Reputation: 511
This is my code:
frst_df = df.drop(columns=["Comment"]).groupby(['source'], as_index=False).agg('first')
cmnt_df = df.groupby(['source'], as_index=False)['Comment'].apply(', '.join)
merge_df = pd.merge(frst_df, cmnt_df , on='source')
I hope it is understandable what I'm trying to do here.
I have a large dataframe where I have a column 'source'. This is the primary column of the dataframe. Now for the column 'Comment', I want to join all comments corresponding to the value of the 'source'. There are approx 50 other columns in the dataframe. I want to pick only the first element from all the values corresponding to the 'source'.

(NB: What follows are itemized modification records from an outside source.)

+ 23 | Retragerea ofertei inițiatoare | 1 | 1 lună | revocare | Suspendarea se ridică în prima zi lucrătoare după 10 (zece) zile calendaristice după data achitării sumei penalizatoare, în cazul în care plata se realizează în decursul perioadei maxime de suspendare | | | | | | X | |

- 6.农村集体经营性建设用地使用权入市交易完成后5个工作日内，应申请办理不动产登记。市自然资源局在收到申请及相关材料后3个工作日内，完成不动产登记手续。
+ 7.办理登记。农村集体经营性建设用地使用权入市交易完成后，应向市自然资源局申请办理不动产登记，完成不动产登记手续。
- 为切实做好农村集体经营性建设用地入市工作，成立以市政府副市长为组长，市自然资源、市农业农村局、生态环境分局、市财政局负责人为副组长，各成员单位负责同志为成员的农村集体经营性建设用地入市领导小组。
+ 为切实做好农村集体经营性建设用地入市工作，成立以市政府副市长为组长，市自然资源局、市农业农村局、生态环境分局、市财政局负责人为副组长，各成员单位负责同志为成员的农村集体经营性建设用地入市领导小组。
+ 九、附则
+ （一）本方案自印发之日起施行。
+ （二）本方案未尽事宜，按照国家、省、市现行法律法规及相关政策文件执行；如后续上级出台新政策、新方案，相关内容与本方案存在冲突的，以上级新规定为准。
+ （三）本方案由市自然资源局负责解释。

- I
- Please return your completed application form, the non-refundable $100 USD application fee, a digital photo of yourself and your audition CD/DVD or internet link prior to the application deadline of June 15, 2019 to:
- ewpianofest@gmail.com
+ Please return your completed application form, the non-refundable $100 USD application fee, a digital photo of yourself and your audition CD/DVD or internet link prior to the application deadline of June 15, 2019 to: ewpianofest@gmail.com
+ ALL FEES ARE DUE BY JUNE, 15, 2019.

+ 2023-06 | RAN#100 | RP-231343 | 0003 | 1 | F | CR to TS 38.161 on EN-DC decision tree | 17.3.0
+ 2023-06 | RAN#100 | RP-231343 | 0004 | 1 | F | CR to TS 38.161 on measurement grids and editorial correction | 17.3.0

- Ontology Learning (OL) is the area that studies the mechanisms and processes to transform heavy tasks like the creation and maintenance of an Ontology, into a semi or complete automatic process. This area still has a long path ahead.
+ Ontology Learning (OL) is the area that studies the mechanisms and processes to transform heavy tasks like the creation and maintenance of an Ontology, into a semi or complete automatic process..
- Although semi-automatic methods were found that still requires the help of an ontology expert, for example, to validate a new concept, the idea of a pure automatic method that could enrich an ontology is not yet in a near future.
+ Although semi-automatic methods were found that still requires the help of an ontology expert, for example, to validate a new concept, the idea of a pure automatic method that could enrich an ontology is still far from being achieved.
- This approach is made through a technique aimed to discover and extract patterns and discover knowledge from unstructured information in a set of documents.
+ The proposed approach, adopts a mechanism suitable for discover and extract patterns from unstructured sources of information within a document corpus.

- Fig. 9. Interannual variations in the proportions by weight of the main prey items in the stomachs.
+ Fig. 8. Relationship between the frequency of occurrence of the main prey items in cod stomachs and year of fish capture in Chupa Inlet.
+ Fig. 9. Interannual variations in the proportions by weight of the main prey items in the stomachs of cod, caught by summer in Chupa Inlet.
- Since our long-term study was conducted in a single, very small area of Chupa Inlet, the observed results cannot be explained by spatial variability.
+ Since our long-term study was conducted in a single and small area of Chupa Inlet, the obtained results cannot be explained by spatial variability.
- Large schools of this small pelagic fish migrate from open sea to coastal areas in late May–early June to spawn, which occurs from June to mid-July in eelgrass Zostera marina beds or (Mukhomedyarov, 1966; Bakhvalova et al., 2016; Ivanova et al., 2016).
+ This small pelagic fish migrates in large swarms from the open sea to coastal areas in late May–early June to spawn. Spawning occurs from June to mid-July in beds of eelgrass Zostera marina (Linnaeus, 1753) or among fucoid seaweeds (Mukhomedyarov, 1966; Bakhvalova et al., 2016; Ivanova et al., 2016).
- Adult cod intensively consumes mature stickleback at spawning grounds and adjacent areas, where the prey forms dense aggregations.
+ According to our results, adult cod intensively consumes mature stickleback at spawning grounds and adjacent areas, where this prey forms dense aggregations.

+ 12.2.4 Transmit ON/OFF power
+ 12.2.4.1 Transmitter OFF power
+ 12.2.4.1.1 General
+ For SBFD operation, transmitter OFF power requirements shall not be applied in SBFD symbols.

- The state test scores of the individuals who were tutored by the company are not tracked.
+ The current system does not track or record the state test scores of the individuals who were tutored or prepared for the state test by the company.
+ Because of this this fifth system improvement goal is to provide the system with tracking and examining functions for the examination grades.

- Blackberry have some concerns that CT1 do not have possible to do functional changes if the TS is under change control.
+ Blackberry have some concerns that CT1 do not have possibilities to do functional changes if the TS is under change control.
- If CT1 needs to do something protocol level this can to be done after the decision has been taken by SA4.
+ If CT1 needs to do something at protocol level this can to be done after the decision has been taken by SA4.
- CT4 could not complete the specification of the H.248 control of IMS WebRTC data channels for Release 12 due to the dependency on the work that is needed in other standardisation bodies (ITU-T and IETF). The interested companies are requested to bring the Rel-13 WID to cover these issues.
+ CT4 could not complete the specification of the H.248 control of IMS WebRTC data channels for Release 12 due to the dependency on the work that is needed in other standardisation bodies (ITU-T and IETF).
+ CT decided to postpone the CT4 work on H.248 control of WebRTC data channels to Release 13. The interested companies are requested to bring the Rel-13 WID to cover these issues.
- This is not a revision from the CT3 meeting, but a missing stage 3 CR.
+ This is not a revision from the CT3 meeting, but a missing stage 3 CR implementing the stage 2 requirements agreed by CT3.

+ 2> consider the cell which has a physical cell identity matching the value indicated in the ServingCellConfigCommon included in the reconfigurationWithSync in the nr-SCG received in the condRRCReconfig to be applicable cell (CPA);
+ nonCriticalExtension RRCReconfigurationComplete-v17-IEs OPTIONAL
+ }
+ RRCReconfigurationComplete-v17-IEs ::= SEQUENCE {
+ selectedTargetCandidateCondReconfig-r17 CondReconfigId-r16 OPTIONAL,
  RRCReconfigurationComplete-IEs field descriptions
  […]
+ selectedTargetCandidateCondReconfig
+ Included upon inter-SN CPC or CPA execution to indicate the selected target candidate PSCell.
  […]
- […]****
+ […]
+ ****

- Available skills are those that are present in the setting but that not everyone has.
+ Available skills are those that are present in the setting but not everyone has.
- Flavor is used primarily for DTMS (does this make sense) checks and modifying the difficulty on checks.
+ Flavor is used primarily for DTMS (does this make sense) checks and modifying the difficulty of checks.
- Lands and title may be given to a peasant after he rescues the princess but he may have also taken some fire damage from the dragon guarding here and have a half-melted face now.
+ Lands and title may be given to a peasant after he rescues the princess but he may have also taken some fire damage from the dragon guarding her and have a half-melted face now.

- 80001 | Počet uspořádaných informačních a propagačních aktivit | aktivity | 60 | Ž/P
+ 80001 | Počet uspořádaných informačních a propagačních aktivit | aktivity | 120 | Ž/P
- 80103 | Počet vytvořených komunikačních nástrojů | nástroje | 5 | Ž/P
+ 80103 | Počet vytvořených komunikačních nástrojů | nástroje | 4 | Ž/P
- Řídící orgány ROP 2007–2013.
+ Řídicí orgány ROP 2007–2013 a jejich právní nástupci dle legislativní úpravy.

The code I wrote works fine, but the dataframe is huge and it takes lots of time to create two separate dataframes and then merge them. Is there any better way to do this?
Upvotes: 3
Views: 1038
Reputation: 8768
This is another possible solution.
df['Comment'] = df.groupby('source')['Comment'].transform(lambda x: ','.join(x))
df = df.groupby('source').first()
Upvotes: 1
Reputation: 862511
You can use GroupBy.agg
by dictionary - all columns are aggregate by first only Comment
by join
:
df = pd.DataFrame({
'Comment':list('abcdef'),
'B':[4,5,4,5,5,4],
'C':[7,8,9,4,2,3],
'D':[1,3,5,7,1,0],
'E':[5,3,6,9,2,4],
'source':list('aaabbc')
})
d = dict.fromkeys(df.columns.difference(['source']), 'first')
d['Comment'] = ', '.join
merge_df = df.groupby('source', as_index=False).agg(d)
print (merge_df)
source B C Comment D E
0 a 4 7 a, b, c 1 5
1 b 5 4 d, e 7 9
2 c 4 3 f 0 4
Upvotes: 1